A diagnosis of autoimmune polyendocrine syndrome type 1 is made if the patient fulfils two of the three criteria of the triad (15, 18). If a sibling has been diagnosed with the syndrome, the diagnosis can be made if one of the criteria is fulfilled (7). Given the variable presentation of symptoms as well as the progressive course, there should be a low threshold for assessing a patient who has one or more of the symptoms in the classic triad. This applies both to paediatricians and to dentists who treat children with recurrent mucocutaneous candidiasis or enamel hypoplasia. The variable presentation can make diagnosis difficult. Because more than 95 % of patients have autoantibodies against interferon (INF)-ω or INF-α (11, 19, 20), measuring these autoantibodies may be a useful screening tool (9). In Norway, this analysis is available at Haukeland University Hospital. A definitive diagnosis is made by sequencing the AIRE gene (9).

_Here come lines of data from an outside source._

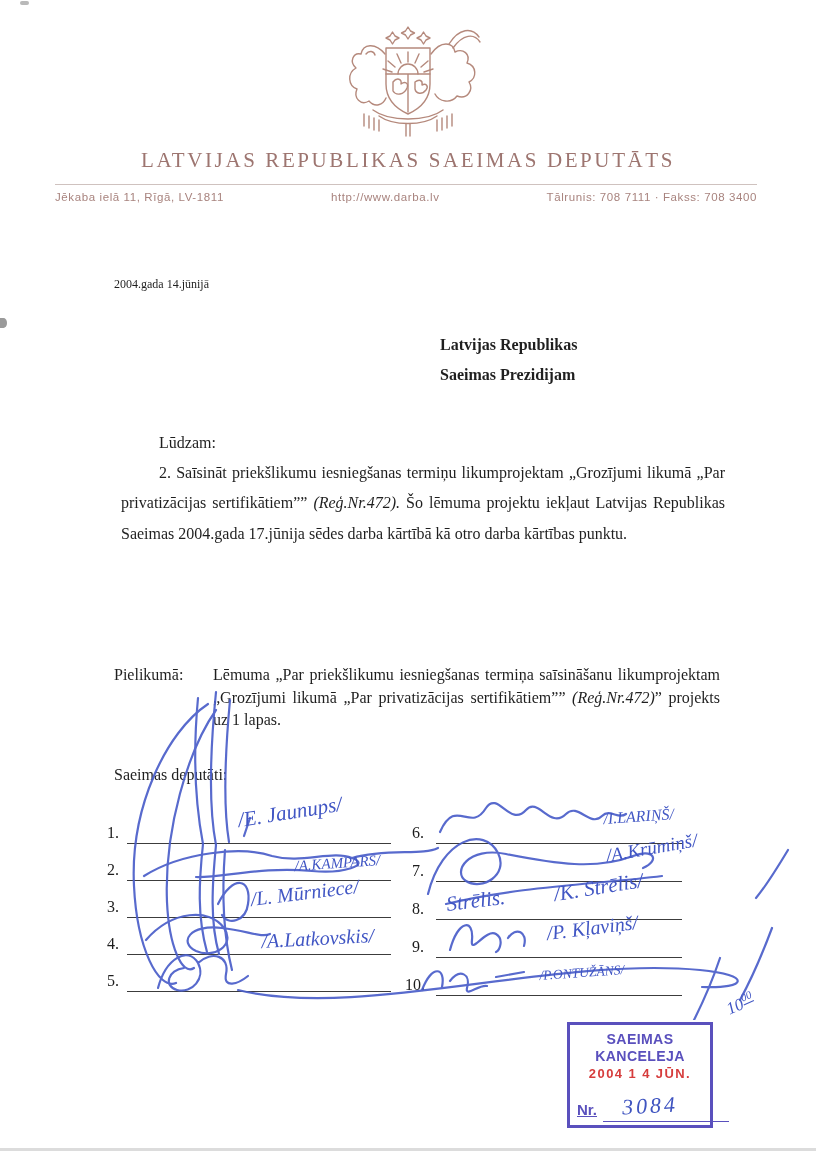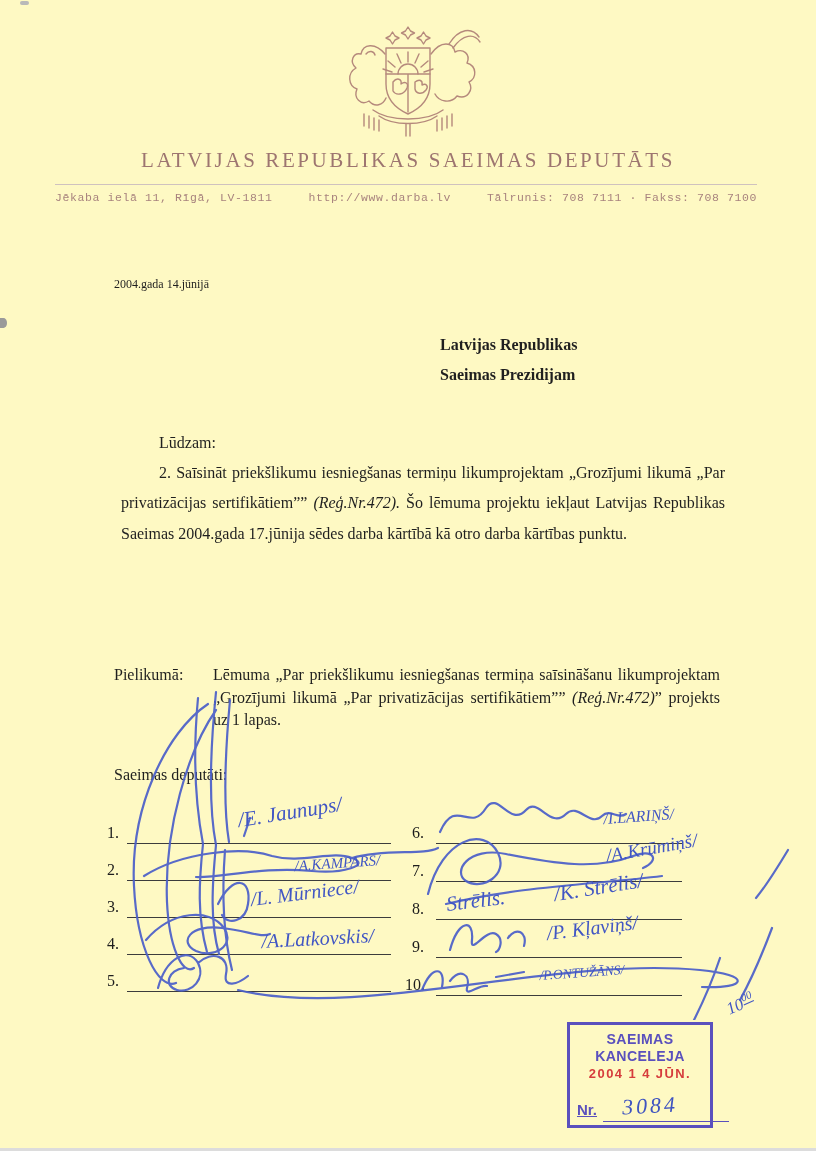--- a/index.html
+++ b/index.html
@@ -5,7 +5,7 @@
   html,body{margin:0;padding:0;background:#e8e8e8;}
   .page{
     position:relative;width:816px;height:1151px;overflow:hidden;
-    background:#fef9c3;font-family:"Liberation Serif",serif;color:#1f1f1f;
+    background:#ffffff;font-family:"Liberation Serif",serif;color:#1f1f1f;
   }
   
   .arms{position:absolute;left:333px;top:20px;width:150px;height:118px;}

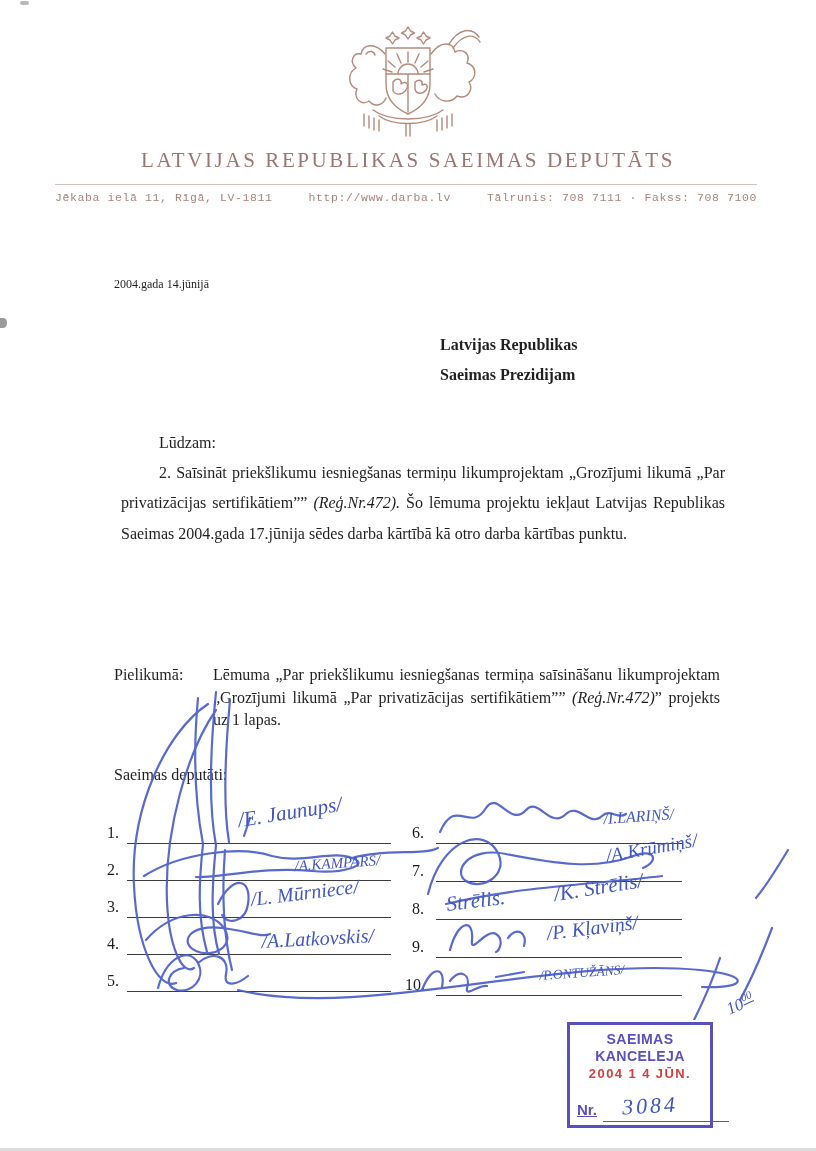--- a/index.html
+++ b/index.html
@@ -17,7 +17,7 @@
   .contact-row{
     position:absolute;left:55px;top:191px;width:702px;display:flex;
     justify-content:space-between;align-items:baseline;
-    font-family:Liberation Mono, monospace;font-size:11.5px;
+    font-family:Liberation Sans, sans-serif;font-size:11.5px;
     letter-spacing:.6px;color:#a8837e;
   }
   

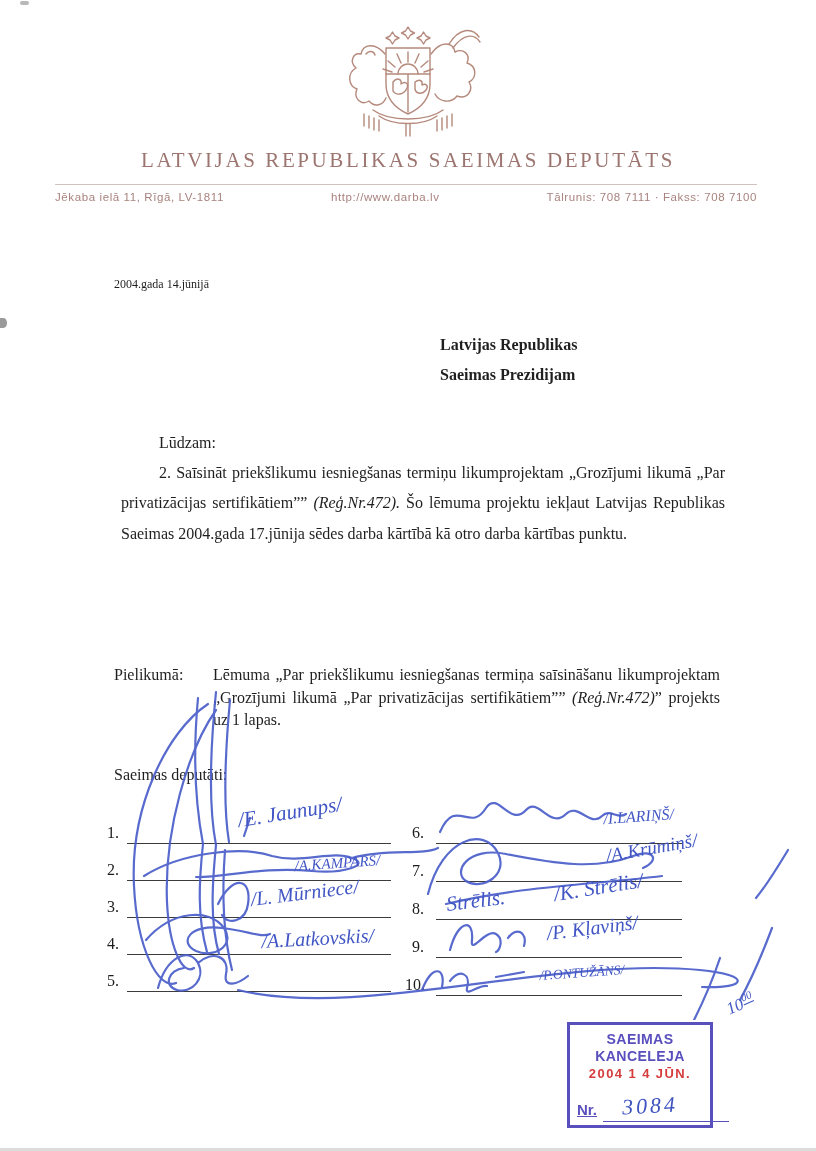--- a/index.html
+++ b/index.html
@@ -111,7 +111,7 @@
   <div class="contact-row">
     <span>Jēkaba ielā 11, Rīgā, LV-1811</span>
     <span>http://www.darba.lv</span>
-    <span>Tālrunis: 708 7111 · Fakss: 708 7100</span>
+    <span>Tālrunis: 708 7111 · Fakss: 708 3400</span>
   </div>
 
   <div class="date-line">2004.gada 14.jūnijā</div>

There is no curative treatment for autoimmune polyendocrine syndrome type 1. Treatment is symptomatic with replacement of affected hormones and management of complications (9, 16). A number of the manifestations, such as autoimmune hepatitis and bronchiolitis, can be serious in some cases or even fatal. It is also important to treat mucocutaneous candidiasis, as left untreated it increases the risk of squamous cell carcinoma (16).